Moscou commence à se lasser des
leçons de démocratie dispensées par Paris ; notamment au regard de la
gabegie « Gilets jaunes », de l’autorité de l’État bafouée et des
sommets de démagogie que notre démocratie pontifiante et irréprochable déploie
pour sortir de cette ornière et espérer laver aux yeux du monde cette
humiliation.
Et puis, à force d’erreurs de
jugement, de fautes morales et d’entêtement, nous comptons si peu désormais sur
la scène du monde.
Au Moyen-Orient comme en Afrique, où nous souffrons d’une
telle schizophrénie sécuritaire et d’un suivisme atlantiste aggravé, nous
commençons à susciter la pitié plus que la crainte ou l’espoir. A minima, on ne nous attend plus. On discute, on
négocie, et on décide sans nous.

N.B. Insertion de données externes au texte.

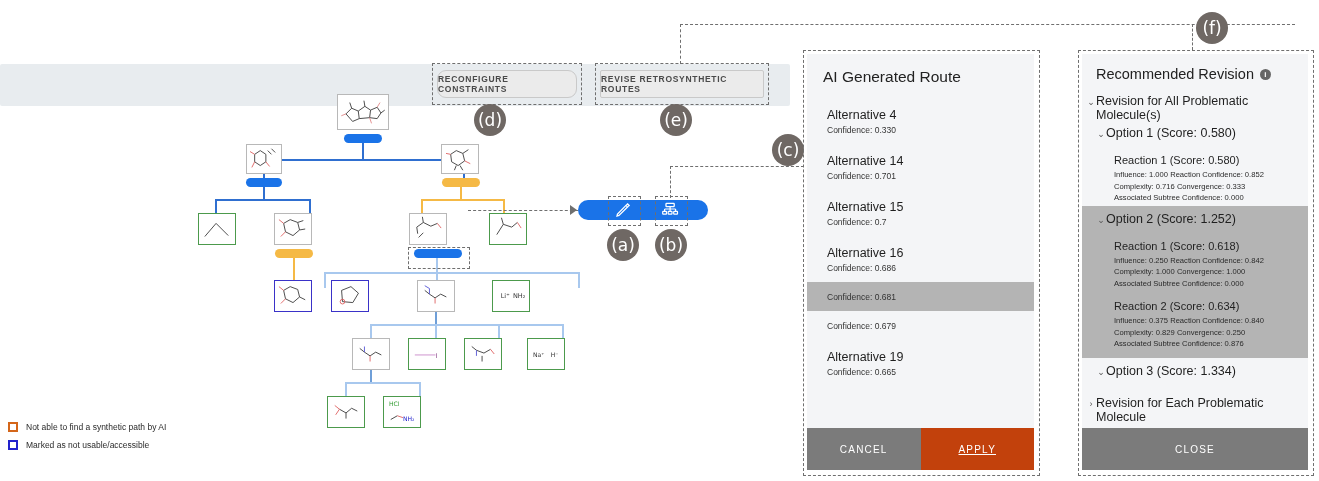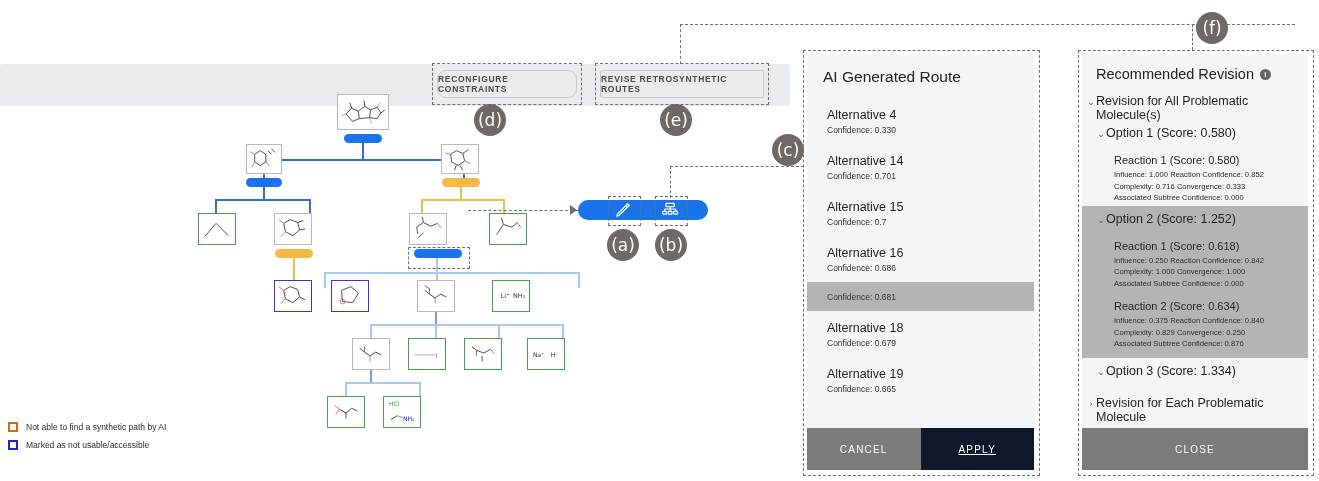--- a/index.html
+++ b/index.html
@@ -69,21 +69,21 @@
   #panel-c .p-title{padding:14px 16px 12px 16px;font-size:15.5px;color:#222;}
   #panel-c .p-list{flex:1;overflow:hidden;position:relative;}
   .alt-item{padding:9px 16px 9px 20px;}
   .alt-item.sel{background:#b4b4b4;}
   .alt-name{font-size:12.5px;color:#1f1f1f;line-height:17px;}
   .alt-conf{font-size:8.5px;color:#333;margin-top:1px;}
   #panel-c .p-actions{display:flex;height:42px;flex:0 0 42px;}
   .pbtn{flex:1;display:flex;align-items:center;justify-content:center;
         font-size:10px;letter-spacing:1.2px;color:#fff;}
   .pbtn.cancel{background:#7b7b7b;}
-  .pbtn.apply{background:#0f172a;text-decoration:underline;}
+  .pbtn.apply{background:#c2410c;text-decoration:underline;}
 
   
   #panel-f{left:1082px;top:54px;width:226px;height:416px;background:#f4f5f7;
            display:flex;flex-direction:column;overflow:hidden;}
   #panel-f .p-title{padding:12px 14px 10px 14px;font-size:14.5px;color:#222;
                     display:flex;align-items:center;gap:6px;}
   .info-ic{width:11px;height:11px;border-radius:50%;background:#666;color:#fff;
            font-size:8px;line-height:11px;text-align:center;font-weight:700;}
   #panel-f .p-body{flex:1;overflow:hidden;position:relative;}
   .tw-row{display:flex;align-items:flex-start;font-size:12.5px;color:#1f1f1f;padding:2px 0;}
@@ -411,21 +411,20 @@
       <div class="alt-conf">Confidence: 0.7</div>
     </div>
     <div class="alt-item">
       <div class="alt-name">Alternative 16</div>
       <div class="alt-conf">Confidence: 0.686</div>
     </div>
     <div class="alt-item sel">
       <div class="alt-conf">Confidence: 0.681</div>
     </div>
     <div class="alt-item">
-      <div class="alt-name">Alternative 18</div>
       <div class="alt-conf">Confidence: 0.679</div>
     </div>
     <div class="alt-item">
       <div class="alt-name">Alternative 19</div>
       <div class="alt-conf">Confidence: 0.665</div>
     </div>
     <div class="alt-item">
       
     </div>
   </div>

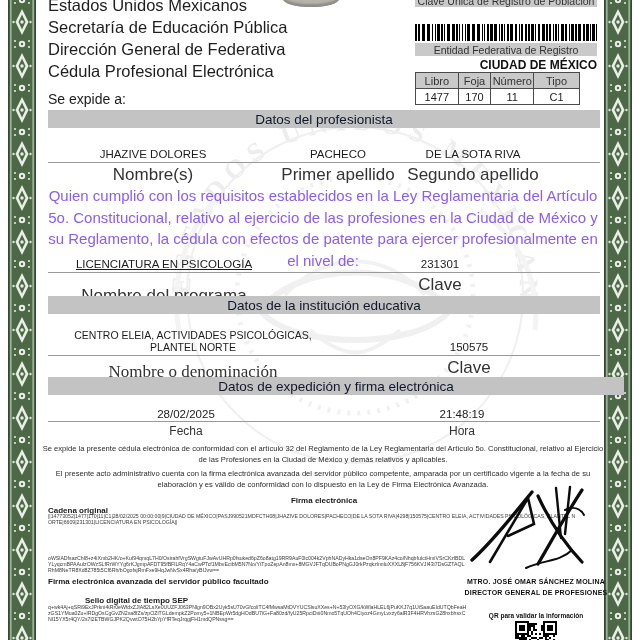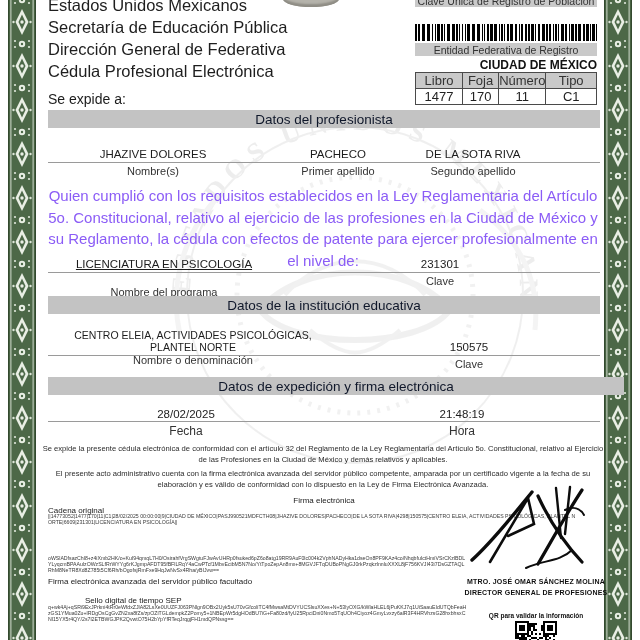--- a/index.html
+++ b/index.html
@@ -9,33 +9,33 @@
     -webkit-font-smoothing:antialiased;
   }
   .page{position:relative;width:640px;height:640px;background:#fff;overflow:hidden;}
   .abs{position:absolute;}
   
   .hdr-line{font-size:16.5px;line-height:22px;color:#1e1e1e;}
   
   .mini-bar{background:#c9c9c9;color:#333;font-size:10.5px;display:flex;align-items:center;justify-content:center;}
   .curp-value{font-size:12px;font-weight:bold;color:#111;text-align:right;}
   
-  table.reg{border-collapse:collapse;width:182px;font-size:13px;padding-left:36px;}
+  table.reg{border-collapse:collapse;width:165px;font-size:11px;padding-left:36px;}
   table.reg td{border:1px solid #4a4a4a;text-align:center;height:15px;padding:0;color:#222;}
   table.reg .h td{background:#c9c9c9;color:#333;}
   
   .section-bar{background:#c3c3c3;color:#0f172a;font-size:13.5px;height:18px;
     display:flex;align-items:center;justify-content:center;}
   
   .rule{border-top:1px solid #9a9a9a;height:0;}
   .fval{font-size:11.5px;color:#1c1c1c;text-align:center;}
-  .flab{font-size:11px;color:#333;text-align:center;}
+  .flab{font-size:17px;color:#333;text-align:center;}
   .law{font-size:15px;line-height:21.5px;text-align:center;color:#8b5cf6;}
   .legal{font-size:7.6px;line-height:10.5px;text-align:center;color:#2a2a2a;}
-  .sig-h{font-size:8px;font-weight:normal;color:#1a1a1a;}
+  .sig-h{font-size:8px;font-weight:bold;color:#1a1a1a;}
   .hash{font-size:5.2px;line-height:5.8px;color:#3a3a3a;word-break:break-all;}
   .signer{font-size:7px;font-weight:bold;text-align:center;color:#111;letter-spacing:.2px;}
   .qr-label{font-size:6.5px;font-weight:bold;text-align:center;color:#111;}
   .logo-arc{width:56px;height:16px;border-radius:50%;
     background:#b5b3ab;box-shadow:inset 0 -3px 2px #8f8d85;}
 </style>
 </head>
 <body>
 
 <div class="page">
@@ -191,21 +191,21 @@
   <div class="abs flab" style="left:280px;top:275px;width:320px;">Clave</div>
 
   <div class="abs section-bar" style="left:48px;top:296px;width:552px;">Datos de la institución educativa</div>
 
   <div class="abs fval" style="left:48px;top:330px;width:290px;font-size:10.5px;line-height:11.5px;">
     <span>CENTRO ELEIA, ACTIVIDADES PSICOLÓGICAS,</span><br>
     <span>PLANTEL NORTE</span>
   </div>
   <div class="abs fval" style="left:338px;top:341px;width:262px;">150575</div>
   <div class="abs rule" style="left:48px;top:355px;width:552px;"></div>
-  <div class="abs flab" style="left:48px;top:354px;width:290px;">Nombre o denominación</div>
+  <div class="abs flab" style="left:48px;top:362px;width:290px;font-family:Liberation Serif, serif;">Nombre o denominación</div>
   <div class="abs flab" style="left:338px;top:358px;width:262px;">Clave</div>
 
   <div class="abs section-bar" style="left:48px;top:377px;width:576px;">Datos de expedición y firma electrónica</div>
 
   <div class="abs fval" style="left:48px;top:408px;width:276px;">28/02/2025</div>
   <div class="abs fval" style="left:324px;top:408px;width:276px;">21:48:19</div>
   <div class="abs rule" style="left:48px;top:421px;width:552px;"></div>
   <div class="abs flab" style="left:48px;top:424px;width:276px;font-size:12px;">Fecha</div>
   <div class="abs flab" style="left:324px;top:424px;width:276px;font-size:12px;">Hora</div>
 

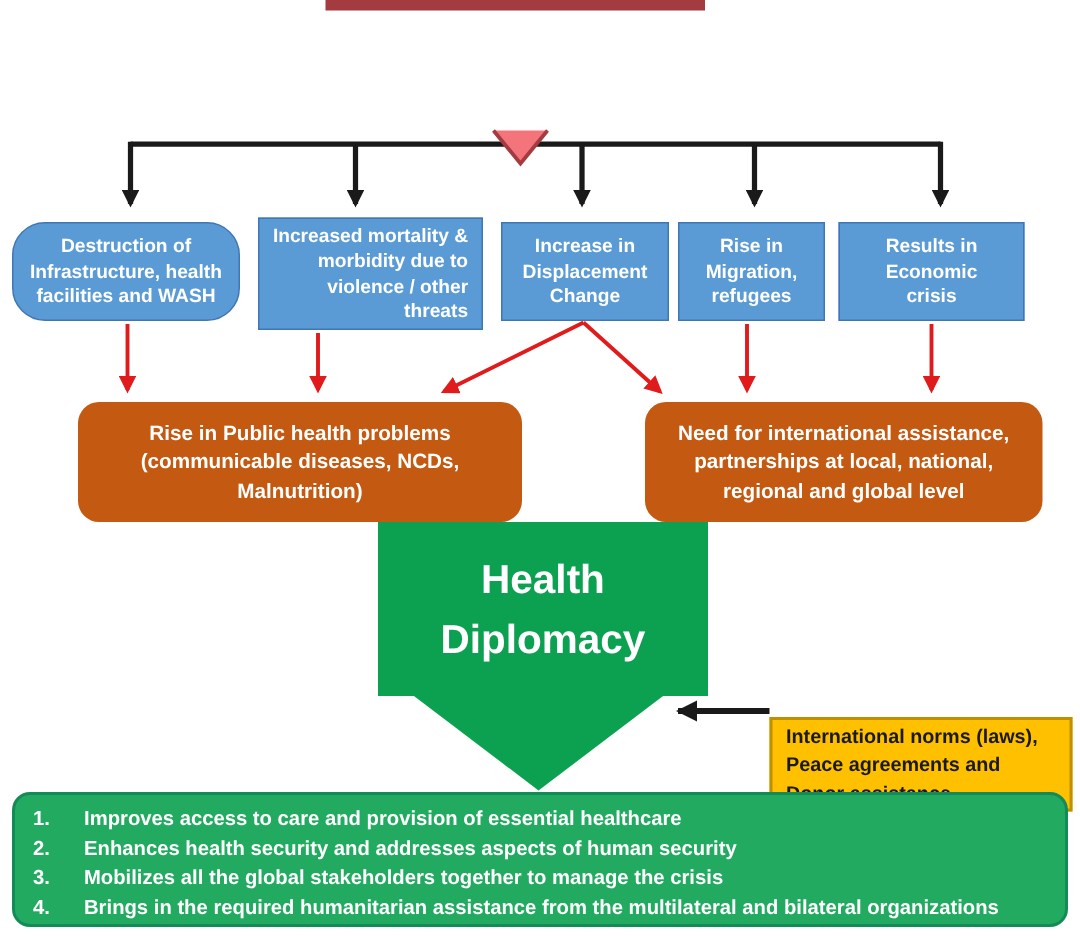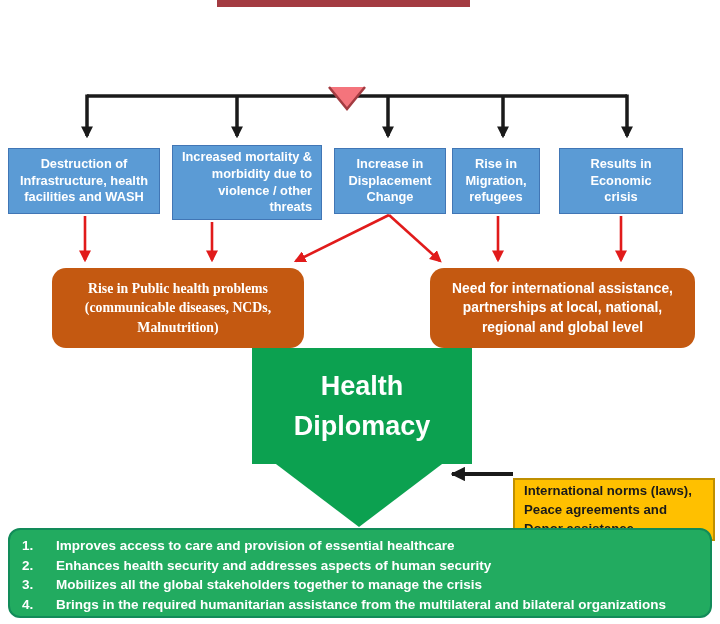--- a/index.html
+++ b/index.html
@@ -16,31 +16,31 @@
   
   #root-box{
     left:212px;top:2px;width:268px;height:88px;background:#F4747C;border:2.5px solid #A33B41;
     border-radius:14px;color:#fff;font-size:16.5px;font-weight:bold;line-height:1.55;
   }
   
   .effect{
     top:148px;height:66px;background:#5B9BD5;border:1.5px solid #4176B5;color:#fff;
     font-size:12.8px;font-weight:600;line-height:1.32;
   }
-  #effect-0{left:8px;width:152px;}
+  #effect-0{left:8px;width:152px;border-radius:22px;}
   #effect-1{left:172px;width:150px;top:145px;height:75px;text-align:right;}
   #effect-2{left:334px;width:112px;}
-  #effect-3{left:452px;width:88px;}
+  #effect-3{left:452px;width:98px;}
   #effect-4{left:559px;width:124px;}
   
   .impact{
     top:268px;height:80px;background:#C45911;border-radius:14px;color:#fff;
     font-size:13.8px;font-weight:600;line-height:1.42;
   }
-  #impact-left{left:52px;width:252px;font-family:Liberation Serif, serif;}
+  #impact-left{left:52px;width:296px;}
   #impact-right{left:430px;width:265px;}
   
   #central-box{
     left:252px;top:348px;width:220px;height:116px;background:#0CA150;color:#fff;
     font-size:27px;font-weight:bold;line-height:1.5;
   }
   
   #input-box{
     left:513px;top:442px;width:202px;height:63px;background:#FFC000;border:2px solid #BF8F00;
     color:#1a1a1a;font-size:13.2px;font-weight:600;line-height:1.45;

Qui « On » ? Qui sont ces impudents ?
Les États-Unis, la Russie, la Chine, la Turquie, Israël, l’Iran, et même, en
Europe, l’Italie ou la Hongrie… Tous ceux qui ne se paient plus de
mots depuis longtemps déjà, qui ont décidé de prendre leur avenir et leurs
intérêts en main, et nous jugent sans aménité. La France parle toujours haut et fort, mais elle agit peu
et mal. Les pays précités lui rappellent que le temps de la préséance
occidentale est révolu, que l’Hexagone n’a plus vraiment de poids sur la scène
du monde, que l’injonction universaliste ne passe plus et que notre prêchi-prêcha moralisateur
est devenu inaudible et même complètement ridicule.
Pour la Russie – qui voit que
Paris reste arcbouté sur ses postures malheureuses concernant l’Ukraine ou la
Syrie – est venu le temps des réponses « du berger à la bergère » et
de l’application du principe de réciprocité. Puisque les journalistes russes
accrédités en France se voient interdits d’Élysée et que Spoutnik comme Russia
Today (RT) sont diabolisés et réduits au statut de purs canaux de
propagande poutiniens, Moscou envisage de rendre la pareille à Paris en
interdisant certains médias français de couverture d’événements en Russie ou en
suspendant leurs accréditations. Dans la même veine, il se dit que le Kremlin aurait eu l’audace de faire prévenir Paris que la
France ne devait pas s’ingérer dans la situation inflammable en Algérie…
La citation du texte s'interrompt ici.